Eine angehende Wirtschaftsjuristin fragt: "Wenn ich in meine Arbeit eine Hypothese aufnehmen möchte, muss ich dann auch empirisch forschen?" Ihre Arbeit beschäftigt sich mit der Bagatellkündigung.
Nein. Eine Hypothese ist nur eine Annahme oder Behauptung, die im Zuge der Arbeit bestätigt oder widerlegt werden soll (wissenschaftliche Beweisführung). Wie Sie das machen, spielt dabei im Prinzip keine Rolle.
Allerdings wird der Begriff Hypothese vorwiegend in den empirischen Wissenschaften verwendet, wo es um Beobachtung und Messen geht, also um Erfahrung. Die Hypothese soll also durch Argumente auf Basis von Daten und Fakten belegt bzw. in Naturwissenschaften "bewiesen" werden. Wikipedia liefert eine Definition des Begriffs Hypothese. Werner Stangls Ausführungen sind eine gute Ergänzung.
In den Rechtsfächern geht es dagegen meist eher um die Auslegung von Gesetzen und anderen Normen, um die Anwendung der (juristischen) Rationalität (auf Einzelfälle) und nicht um Erfahrung, Beobachtung, Messen. Siehe zum Unterschied zwischen empirischen und nicht-empirischen Wissenschaften den Wikipedia-Artikel zu Empirie.
Allerdings kann es gerade in der Verbindung von Wirtschaft und Recht zu einer Kombination kommen. Wenn Sie die "Bagatellkündigung" untersuchen, also z.B. prominente Fälle wie den der Kaisers/Tengelmann-Kassierin "Emmely" oder diverse andere, die in den Medien bekannt geworden sind, dann können Sie natürlich erst einmal die verschiedenen Fälle zusammentragen, die Fälle beschreiben: Was passierte tatsächlich, wie verhielten sich Arbeitgeber und Arbeitnehmer, warum verhielten sie sich so, wer äußerte sich noch dazu - z.B. Betriebsräte, Gewerkschaften, Arbeitgeberverbände, Experten -, was waren die Kernpunkte der Kontroverse? Kommt es zu Urteilen oder zu ausgehandelten Vergleichen/Einigungen? Das ist erst einmal eine empirische, in diesem Fall wirtschafts- und sozialwissenschaftliche Beobachtung. Wenn Sie eine eigene empirische Untersuchung vornehmen wollten, könnten Sie sehr unterschiedliche Dinge untersuchen. Dokumente, Medienberichterstattung, sogar eigene Interviews und Befragungen könnten eine Rolle spielen.

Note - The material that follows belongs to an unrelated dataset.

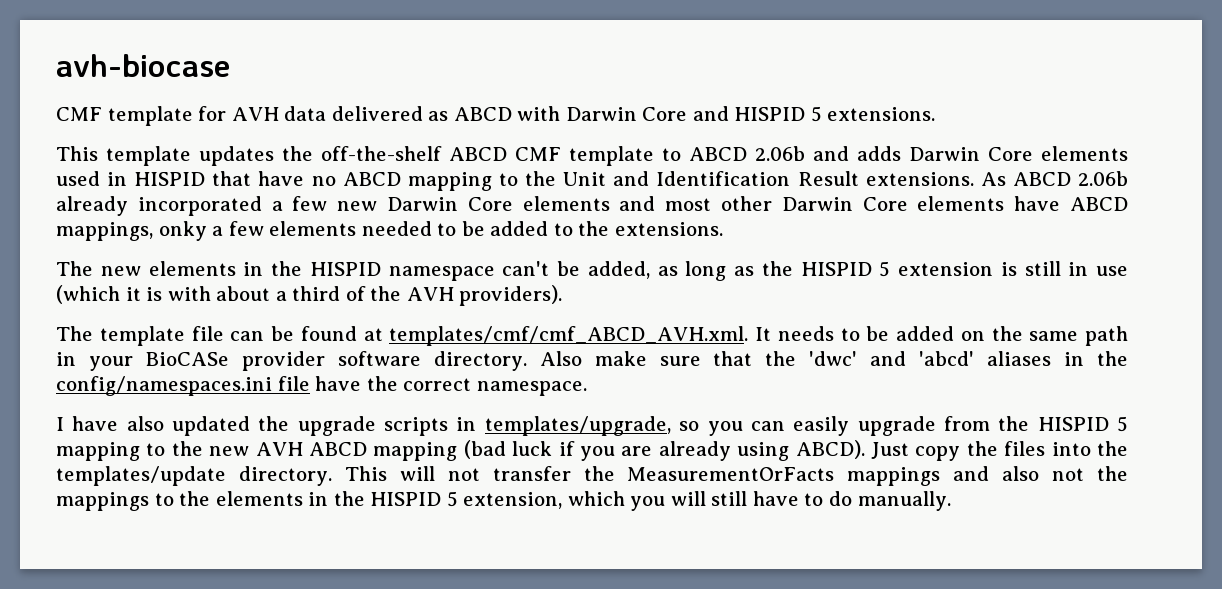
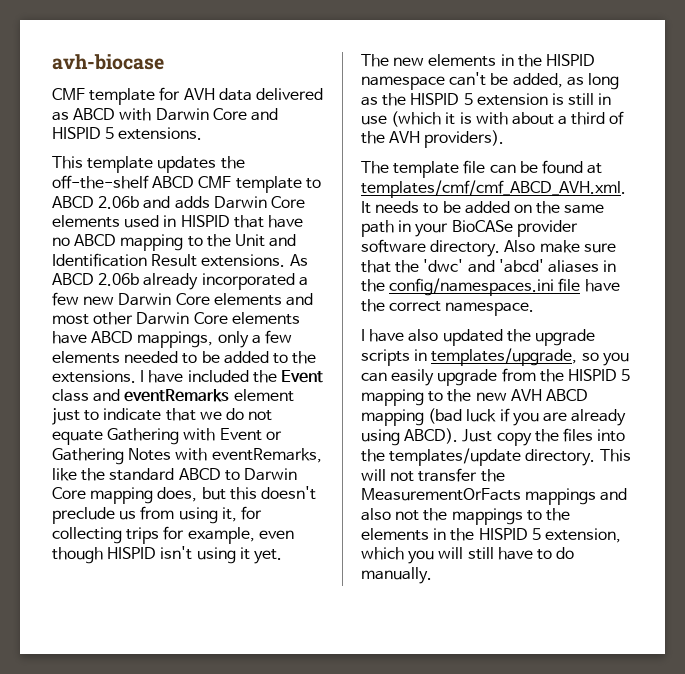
[158,221,207,241] onky -> [217,331,249,348] only
(723, 229) none -> [140,370,323,383] [52,389,294,402] [52,408,273,425] [52,428,282,445] [52,448,322,465] [52,468,297,481] [52,486,316,504] [52,506,262,524] [52,526,294,544] [52,546,282,564] I have included the Event class and eventRemarks element just to indicate that we do not equate Gathering with Event or Gathering Notes with eventRemarks, like the standard ABCD to Darwin Core mapping does, but this doesn't preclude us from using it, for collecting trips for example, even though HISPID isn't using it yet.

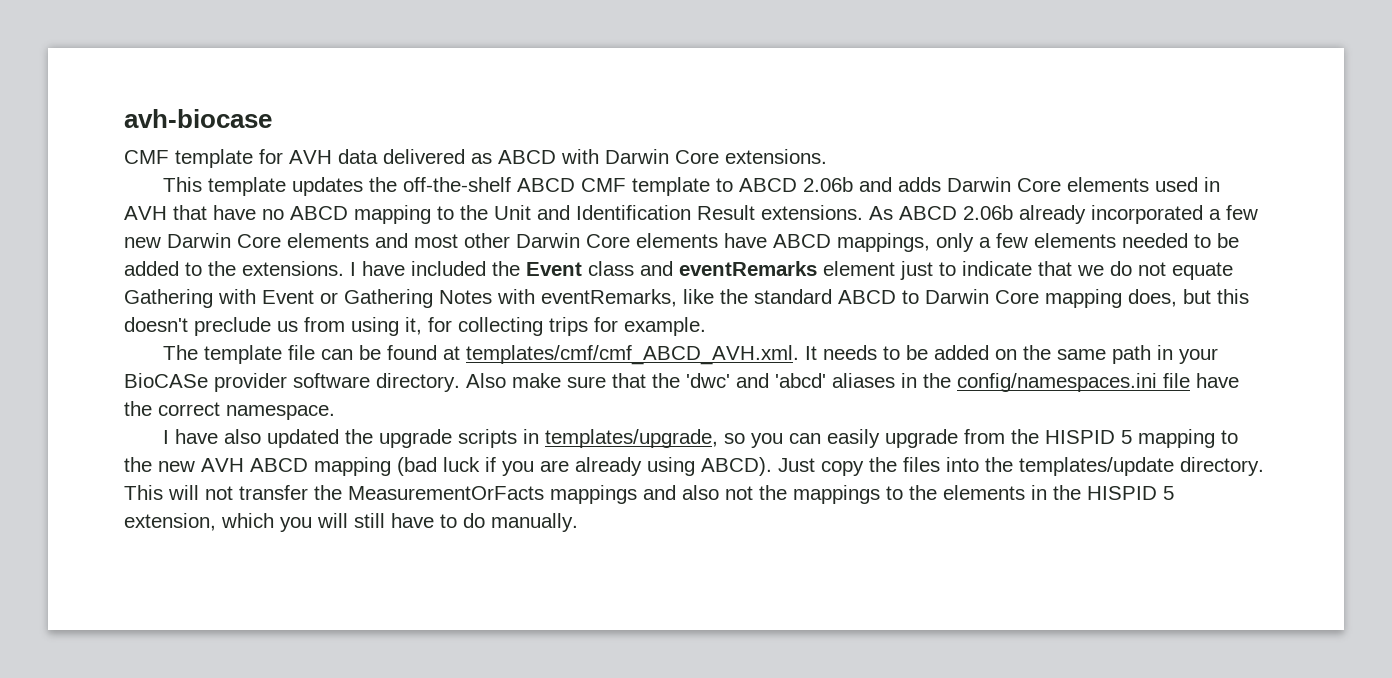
[250,108,278,121] [52,127,115,139] and HISPID 5 -> (719, 157) none
[180,215,230,227] HISPID -> [124,206,167,220] AVH
[187,527,294,544] [52,546,282,564] [361,54,595,67] [361,72,619,90] [361,93,612,106] [361,111,625,127] [361,130,505,148] example, even though HISPID isn't using it yet. // The new elements in the HISPID namespace can't be added, as long as the HISPID 5 extension is still in use (which it is with about a third of the AVH providers). -> [624,317,706,336] example.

Bekanntlich gibt es in der Sache eine kontroverse Debatte darum, ob die "formaljuristische" Vorgehensweise fair ist oder nicht. Am Ende geht es um Gerechtigkeit -- und die Diskrepanz zwischen dem, was rechtlich meist korrekt ist . Man kann das aus sehr unterschiedlichen Blickwinkeln analysieren, z.B. aus der Perspektive des betriebswirtschaftlichen Personalmanagements. Wenn Sie solche Quellen betrachten, sind Sie immer noch auf empirischem Terrain.
Wenn Sie sich dagegen auf die arbeitsrechtlichen Entscheidungen konzentrieren, geht es um die Anwendung der Gesetze auf die jeweiligen Einzelfälle und ihre Begründung bzw. die juristischen Argumente von Anwälten und Gerichten. Das ist juristische Kasuistik und ist keine empirische Untersuchung mehr.
Insofern wäre es möglich, die Thesis in einen empirischen Teil und einen nicht-empirischen Teil zu gliedern. Der erste schlüsselt das soziale Phänomen der Bagatellkündigung in den Beziehungen zwischen Arbeitgebern und Arbeitnehmern auf, der zweite untersucht die rechtwissenschaftliche Argumentation. Oder Sie konzentrieren sich in der Thesis auf eine der beiden Perspektiven und benutzen dafür die jeweils geeigneten wissenschaftlichen Werkzeuge.